O especialista afirma que a alta da inflação também contribuiu para a perda de atratividade da poupança. Nos últimos 12 meses, a caderneta rendeu 7,78%, o equivalente à Taxa Referencial mais 6,17% ao ano. A inflação medida pelo Índice Nacional de Preços ao Consumidor Amplo (IPCA), no entanto, está em 9,53%, puxada pela alta de preços administrados, como combustíveis e energia. Ribeiro acrescenta que o aumento dos preços e do endividamento dos consumidores também diminui a sobra de recursos a ser aplicada na caderneta.

“As famílias estão sendo obrigadas a resgatarem seus investimentos de forma a complementarem sua renda e conseguirem pagar seus compromissos”, afirma o diretor da Anefac.

A redução do saldo da poupança tem impactado o crédito imobiliário, que usa a poupança para financiamento de imóveis. O Conselho Monetário Nacional (CMN) remanejou R$ 22,5 bilhões de compulsórios dos bancos para compensar a queda. (Com Agência Brasil)

Dólar cai 1% e vai para R$ 3,85

Em queda pela terceira sessão seguida, o dólar comercial fechou ontem no menor valor em três semanas em relação ao real. A moeda americana encerrou o pregão vendida a R$ 3,843, em queda de 1,48%. A cotação caiu para o menor nível desde o último dia 16 (R$ 3,834).

A moeda foi negociada em queda durante toda a sessão.
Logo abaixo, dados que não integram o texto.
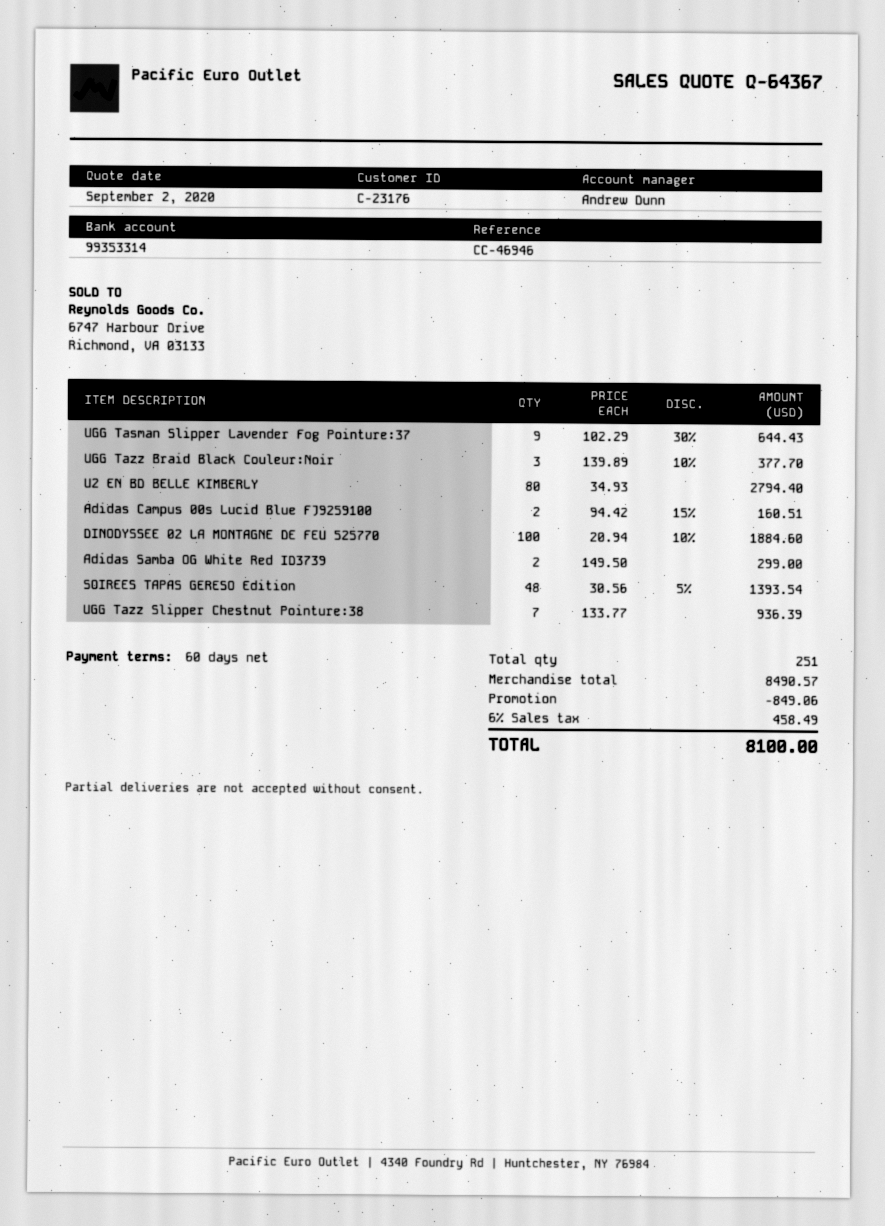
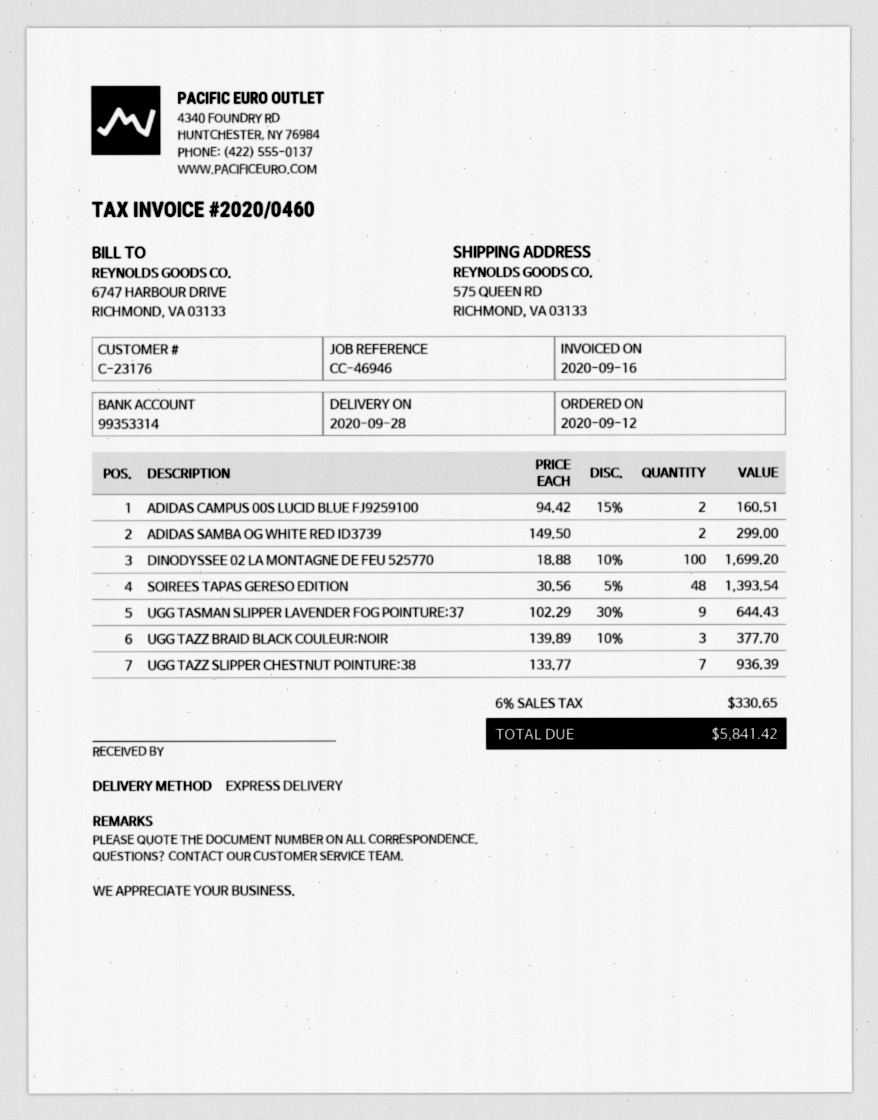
U2 EN BD BELLE KIMBERLY: 80 x 34.93 = 2794.40 -> none
DINODYSSEE 02 LA MONTAGNE DE FEU 525770: 100 x 20.94 - 10% = 1884.60 -> 100 x 18.88 - 10% = 1699.20
discount: 849.06 -> none
tax: 6% = 458.49 -> 6% = 330.65
total: 8100.00 -> 5841.42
Na mínima do dia, por volta das 12h, chegou a ser vendida a R$ 3,835. Durante a tarde, a cotação oscilou em torno de R$ 3,84. A divisa caiu 3,1% em outubro, mas acumula alta de 44,5% em 2015.

O Banco Central (BC) deu prosseguimento à rolagem (renovação) dos contratos de swap cambial, que equivalem à venda de dólares no mercado futuro. A autoridade monetária renovou 10.275 contratos que venceriam em novembro. Em outubro, o BC rolou US$ 2,05 bilhões de contratos que venceriam no próximo mês, o que equivale a 20% do lote total. Na rolagem, o BC não leiloa novos contratos de swap, apenas prorroga o vencimento dos contratos em circulação.

Contribuiu para a queda do dólar no Brasil dados sobre o comércio exterior dos Estados Unidos divulgados ontem. Em agosto, o país exportou US$ 185,1 bilhões, queda de US$ 3,7 bilhões em relação ao mês anterior.